In this section, we provide a recap of important concepts, such as 2TLq-ROFS, to enhance the clarity and comprehension of the subsequent sections.

Definition 1. Naz et al. (2022b). Consider a set S defined as follows: S = {ℜ_𝔩|𝔩 = 0, …, τ}. This set is characterized as a LTS with an odd cardinality. If $({\Re }_{\mathfrak{r}}(\partial ),\S (\partial )),({\Re }_{\mathfrak{t}}(\partial ),\mathcal{G}(\partial ))$ is defined for ${\Re }_{\mathfrak{r}}(\partial ),{\Re }_{\mathfrak{t}}(\partial )\in S, \S (\partial ),\mathcal{G}(\partial )\in [-0.5,0.5)$, where $({\Re }_{\mathfrak{r}}(\partial ),\S (\partial ))$ and $({\Re }_{\mathfrak{t}}(\partial ),\mathcal{G}(\partial ))$ represent the MD and NMD by 2TL terms, respectively.

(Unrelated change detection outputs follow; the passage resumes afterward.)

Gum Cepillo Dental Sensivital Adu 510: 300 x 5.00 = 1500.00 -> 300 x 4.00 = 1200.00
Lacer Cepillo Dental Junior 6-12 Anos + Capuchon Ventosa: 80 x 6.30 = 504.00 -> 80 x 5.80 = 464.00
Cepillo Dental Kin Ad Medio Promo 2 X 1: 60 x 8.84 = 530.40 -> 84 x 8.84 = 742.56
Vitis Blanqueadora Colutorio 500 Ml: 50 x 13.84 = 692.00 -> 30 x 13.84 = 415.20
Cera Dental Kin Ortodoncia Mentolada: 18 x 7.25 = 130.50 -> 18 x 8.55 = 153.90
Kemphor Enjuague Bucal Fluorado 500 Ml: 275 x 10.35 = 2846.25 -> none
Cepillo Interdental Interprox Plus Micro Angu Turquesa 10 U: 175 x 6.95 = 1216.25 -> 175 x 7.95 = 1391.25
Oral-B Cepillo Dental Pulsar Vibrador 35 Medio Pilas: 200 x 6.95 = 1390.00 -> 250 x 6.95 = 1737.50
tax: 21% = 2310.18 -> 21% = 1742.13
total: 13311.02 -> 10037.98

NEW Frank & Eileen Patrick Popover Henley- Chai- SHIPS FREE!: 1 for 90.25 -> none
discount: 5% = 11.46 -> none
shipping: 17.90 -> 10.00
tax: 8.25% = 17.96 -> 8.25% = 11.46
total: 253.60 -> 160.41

Equation (1) defines the 2TLq-ROFS:

$\begin{array}{ll}W=\{\langle \partial ,(({\Re }_r(\partial ),\S (\partial )),({\Re }_t(\partial ),G(\partial )))\rangle |\partial \in L\},& (1)\end{array}$

where $0\le {\Delta }^{-1}({\Re }_{\mathfrak{r}}(\partial ),\S (\partial ))\le \tau ,0\le {\Delta }^{-1}({\Re }_{\mathfrak{t}}(\partial ),\mathcal{G}(\partial ))\le \tau ,$ and $0\le {({\Delta }^{-1}({\Re }_{\mathfrak{r}}(\partial ),\S (\partial )))}^q+{({\Delta }^{-1}({\Re }_{\mathfrak{t}}(\partial ),\mathcal{G}(\partial )))}^q\le {\tau }^q.$

The descriptions that follow of the score function and accuracy function can be utilized when comparing any two 2TLq-ROFNs:

Definition 2. Naz et al. (2022b). Assume that $\mathcal{W}=(({\Re }_{\mathfrak{r}},\S ),({\Re }_{\mathfrak{t}},\mathcal{G}))$ corresponds to 2TLq-ROFN. Consequently, the Equation (2) can be utilized for presenting the score function of a 2TLq-ROFN:

$\begin{array}{l}Ϝ(W)=\Delta \left(\frac{\tau }{2}\left(1+{\left(\frac{{\Delta }^{-1}({\Re }_r,\S )}{\tau }\right)}^q-{\left(\frac{{\Delta }^{-1}({\Re }_t,G)}{\tau }\right)}^q\right)\right),\\ {\Delta }^{-1}(Ϝ(W))\in [0,\tau ],& (2)\end{array}$

Additionally, the accuracy function ℷ is represented by Equation (3).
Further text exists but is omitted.